Skip to main content

View full-text article in PMC

. Author manuscript; available in PMC: 2016 Nov 9.

Published in final edited form as: Methods Ecol Evol. 2014 Oct 10;6(4):424–438. doi: 10.1111/2041-210X.12242

Fig. 3 — Ninety-five percent Wald confidence regions for β₁, the species distribution coefficients for species 1, obtained by using five different methods. The plot illustrates the precision and accuracy with which the coefficients are estimated by each method. The black star denotes the true values of the parameters of interest. The different model types are described below: PA data alone (Green): The most straightforward method when PA data for species 1 is to maximize likelihood for it alone. Our estimates of both coefficients are unbiased but less precise than they could be. z plays no role in the PA data or our model for it, so the precisions for the two coordinates of β₁ are about the same;PO data alone, no regression adjustment (Red): The most common use of presence-only data is to maximize likelihood using only the presence-only data for species 1, making no adjustment for sampling bias. In that case, we are effectively estimating the presence-only intensity instead of the species intensity. Here, x₁ proxies for the confounding variable z and β̂_1,1 is severely biased, whereas β̂_1,2 is unaffected; PO data alone, with regression adjustment (Blue): We can address sampling bias by attempting to estimate the effect of the confounder z. Our estimates are now unbiased, but β̂_1,1 is noisy and its interval is very wide.

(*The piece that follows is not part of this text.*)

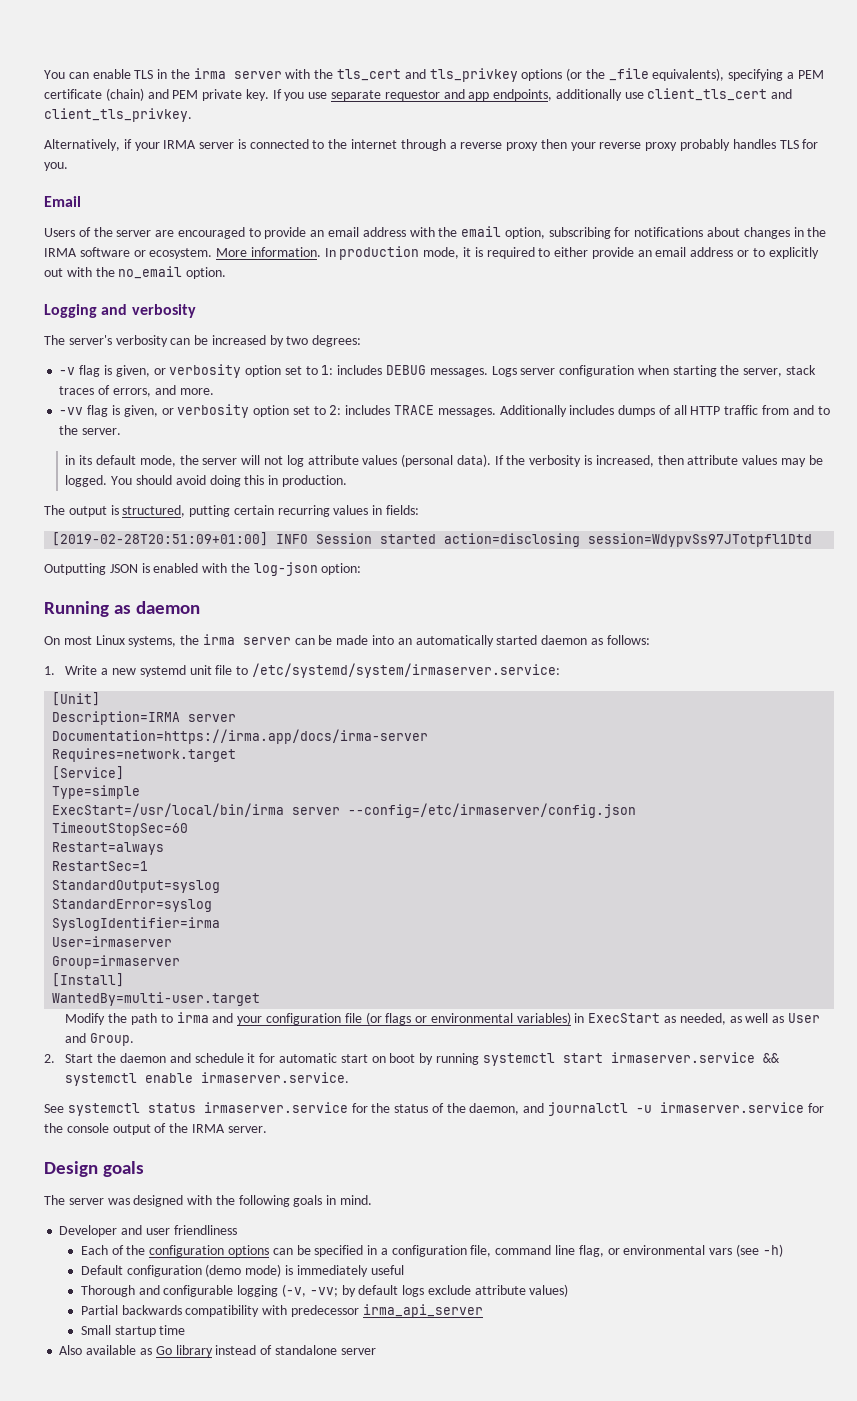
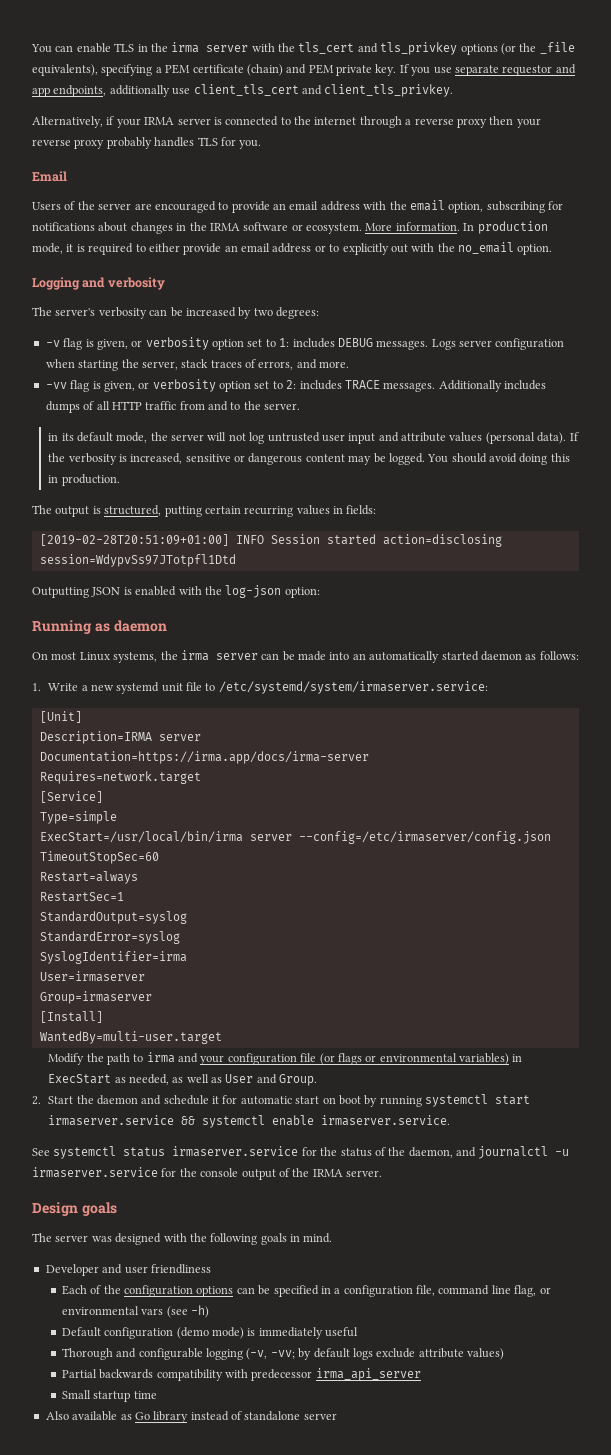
- in its default mode, the server will not log attribute values (personal data).
+ in its default mode, the server will not log untrusted user input and attribute values (personal data).
- If the verbosity is increased, then attribute values may be logged.
+ If the verbosity is increased, sensitive or dangerous content may be logged.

It is quite hard to tease apart the effects of x₁ and z given only PO data; PA and PO data for species 1 (Black): The PO data carry solid information about β_1,2, whereas the PA data carry the only usable information about β_1,1. When we combine both data sources for species 1, the precision of β̂_1,2 roughly matches the methods using PO alone (blue and red), and the precision of β̂_1,1 matches the method using PA alone (green); Pooled data for all species (Purple): We obtain the best results by pooling both presence–absence and presence-only data sets for many different species. Species 2,3,…,m all contribute to estimating δ to high precision. As a result, the presence-only data for species 1 becomes much more useful for estimating β_1,1, because we know how to correct for the sampling bias.